Links to Paper and Supplementary Materials

Main Paper (Open Access Version): https://papers.miccai.org/miccai-2024/paper/1874_paper.pdf

SharedIt Link: pending

SpringerLink (DOI): pending

Supplementary Material: N/A

Link to the Code Repository

https://github.com/llt1836/BISTformer

Link to the Dataset(s)

N/A

BibTex

@InProceedings{Li_Exploring_MICCAI2024,
        author = { Li, Lanting and Zhang, Liuzeng and Cao, Peng and Yang, Jinzhu and Wang, Fei and Zaiane, Osmar R.},
        title = { { Exploring Spatio-Temporal Interpretable Dynamic Brain Function with Transformer for Brain Disorder Diagnosis } },
        booktitle = {proceedings of Medical Image Computing and Computer Assisted Intervention -- MICCAI 2024},
        year = {2024},
        publisher = {Springer Nature Switzerland},
        volume = {LNCS 15002},
        month = {October},
        page = {pending}
}


Reviews

Review #1

  • Please describe the contribution of the paper

    This paper propose an end-to-end spatio-temporal interpretable transformer-based framework for dynamic brain activity analysis.

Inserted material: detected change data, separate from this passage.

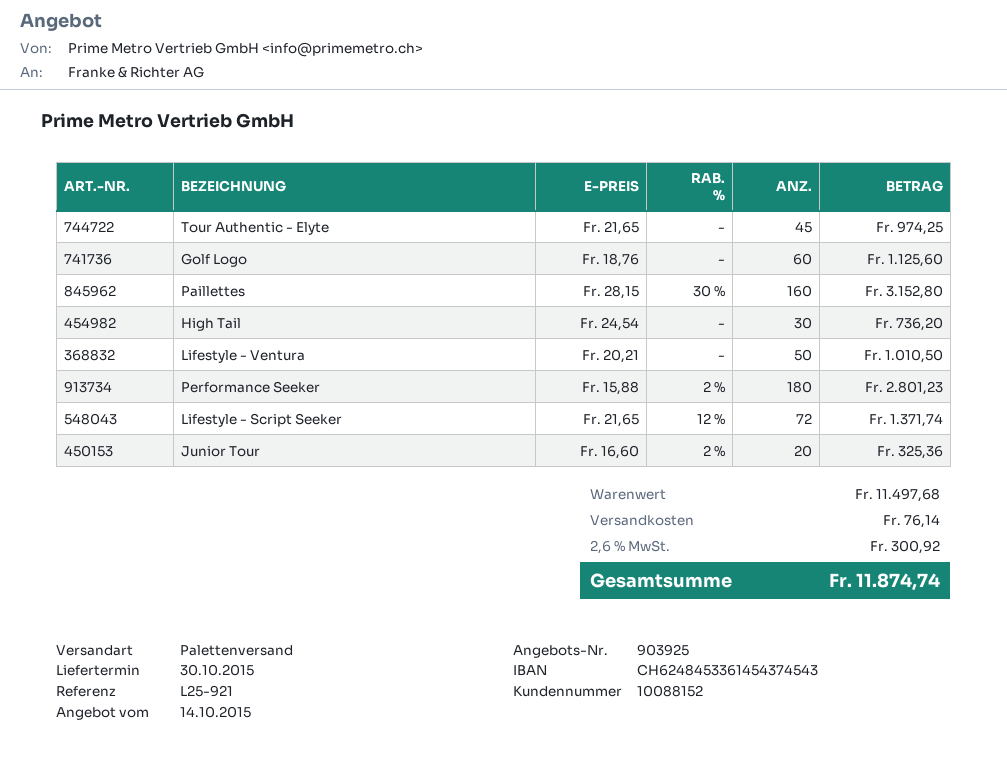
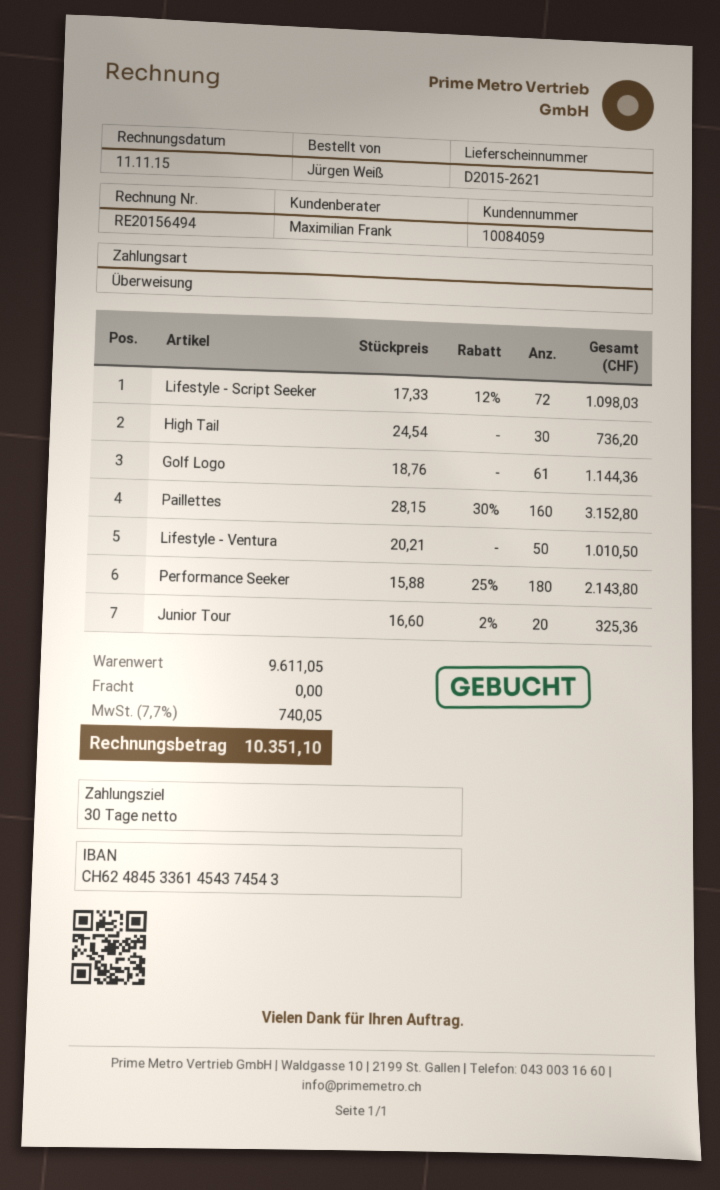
customer number: 10088152 -> 10084059
Tour Authentic - Elyte: 45 x 21.65 = 974.25 -> none
Golf Logo: 60 x 18.76 = 1125.60 -> 61 x 18.76 = 1144.36
Performance Seeker: 180 x 15.88 - 2% = 2801.23 -> 180 x 15.88 - 25% = 2143.80
Lifestyle - Script Seeker: 72 x 21.65 - 12% = 1371.74 -> 72 x 17.33 - 12% = 1098.03
subtotal: 11497.68 -> 9611.05
shipping: 76.14 -> 0.00
tax: 2.6% = 300.92 -> 7.7% = 740.05
total: 11874.74 -> 10351.10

  • Please list the main strengths of the paper; you should write about a novel formulation, an original way to use data, demonstration of clinical feasibility, a novel application, a particularly strong evaluation, or anything else that is a strong aspect of this work. Please provide details, for instance, if a method is novel, explain what aspect is novel and why this is interesting.

    The paper is well organized and presented. Extensive experiments were presented to show the superiority of their proposed method. The topics on analyzing the Major depressive disorder and Bipolar disorder may be interested by the related neuroscience communities.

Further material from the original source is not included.